*** RECORDS TO PROCESS Section Begins ***

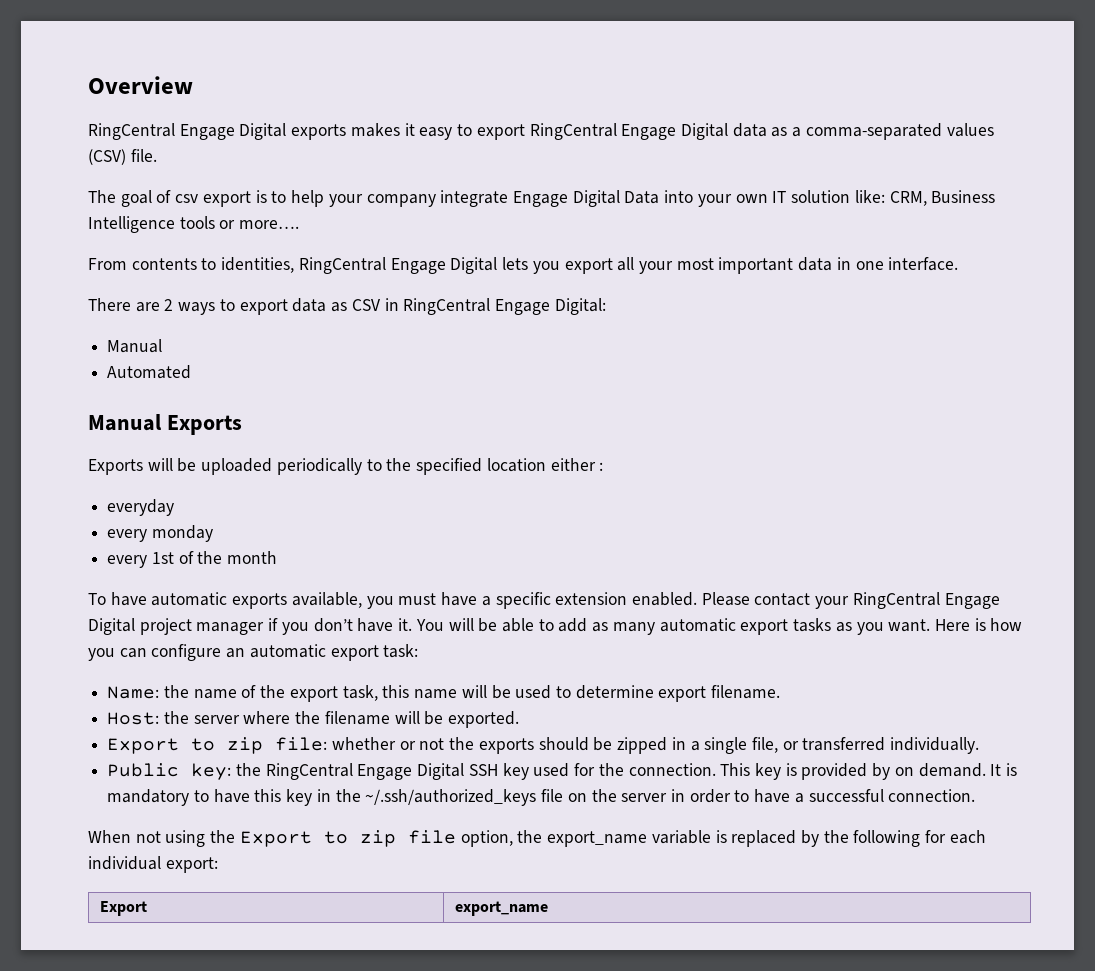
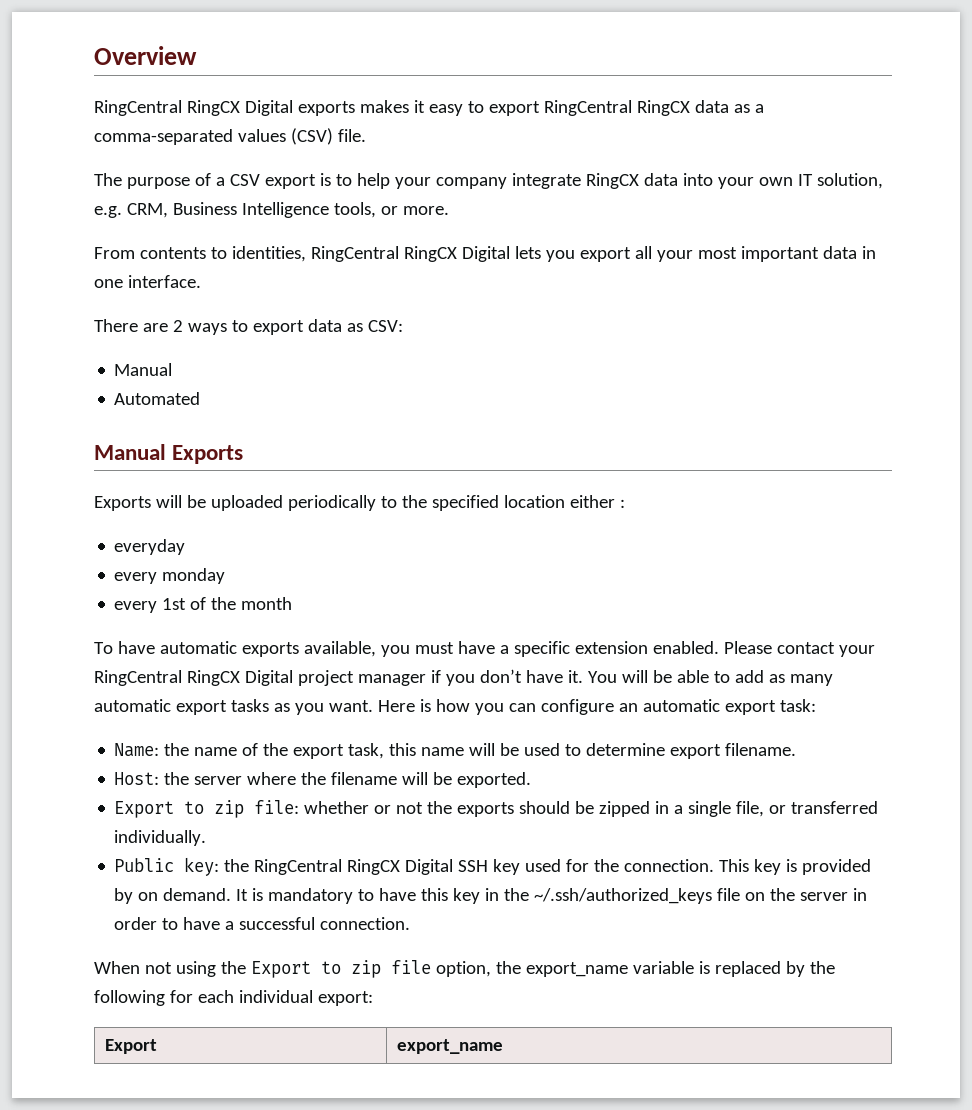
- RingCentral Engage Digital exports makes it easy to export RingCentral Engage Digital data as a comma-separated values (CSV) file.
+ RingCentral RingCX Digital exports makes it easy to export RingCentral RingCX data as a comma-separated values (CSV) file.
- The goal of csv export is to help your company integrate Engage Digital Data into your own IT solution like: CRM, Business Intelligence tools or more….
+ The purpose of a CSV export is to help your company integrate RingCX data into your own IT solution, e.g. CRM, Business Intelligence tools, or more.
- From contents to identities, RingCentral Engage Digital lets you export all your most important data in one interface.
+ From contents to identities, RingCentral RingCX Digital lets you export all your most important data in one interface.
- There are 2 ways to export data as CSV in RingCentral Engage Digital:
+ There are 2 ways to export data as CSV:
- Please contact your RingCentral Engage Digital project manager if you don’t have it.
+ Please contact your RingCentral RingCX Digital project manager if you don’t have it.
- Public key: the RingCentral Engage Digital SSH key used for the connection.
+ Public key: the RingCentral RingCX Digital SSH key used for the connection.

*** RECORDS TO PROCESS Section Ends ***
*** RECORDS TO PROCESS Section Begins ***

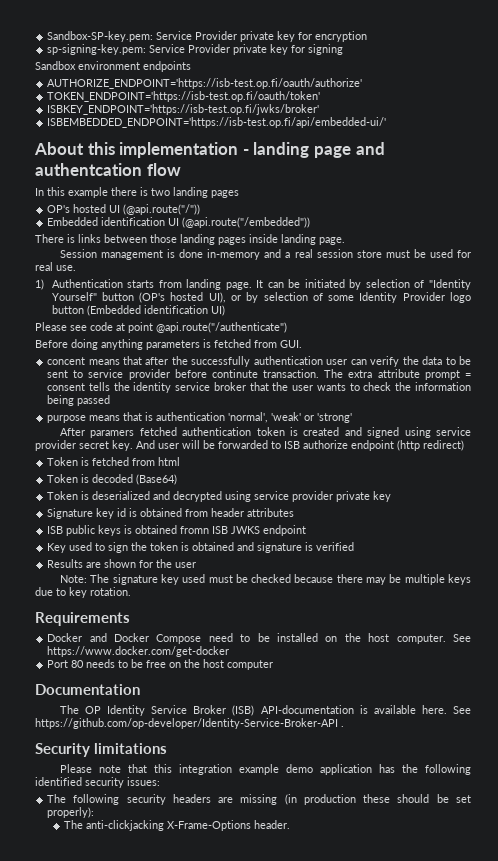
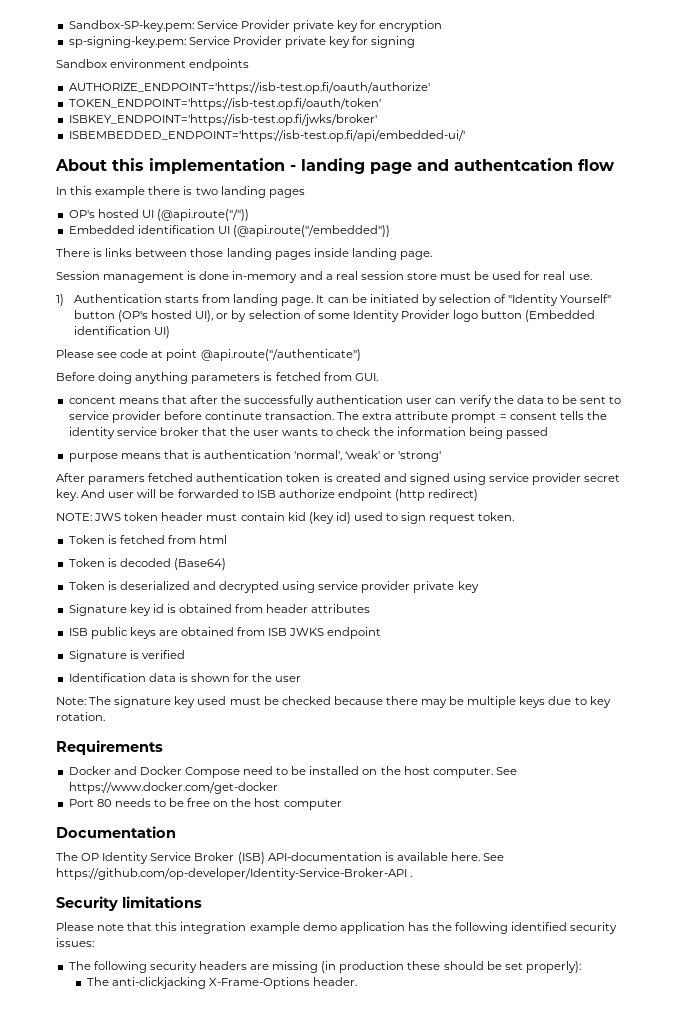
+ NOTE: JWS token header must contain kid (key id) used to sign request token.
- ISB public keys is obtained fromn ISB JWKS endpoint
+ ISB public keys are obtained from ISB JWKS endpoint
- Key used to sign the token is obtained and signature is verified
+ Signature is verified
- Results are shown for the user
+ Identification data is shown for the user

*** RECORDS TO PROCESS Section Ends ***

Reproduce only the lines above, starting at the line with "tools, or more." and ending at the line with "- There are", exactly as written.

+ The purpose of a CSV export is to help your company integrate RingCX data into your own IT solution, e.g. CRM, Business Intelligence tools, or more.
- From contents to identities, RingCentral Engage Digital lets you export all your most important data in one interface.
+ From contents to identities, RingCentral RingCX Digital lets you export all your most important data in one interface.
- There are 2 ways to export data as CSV in RingCentral Engage Digital:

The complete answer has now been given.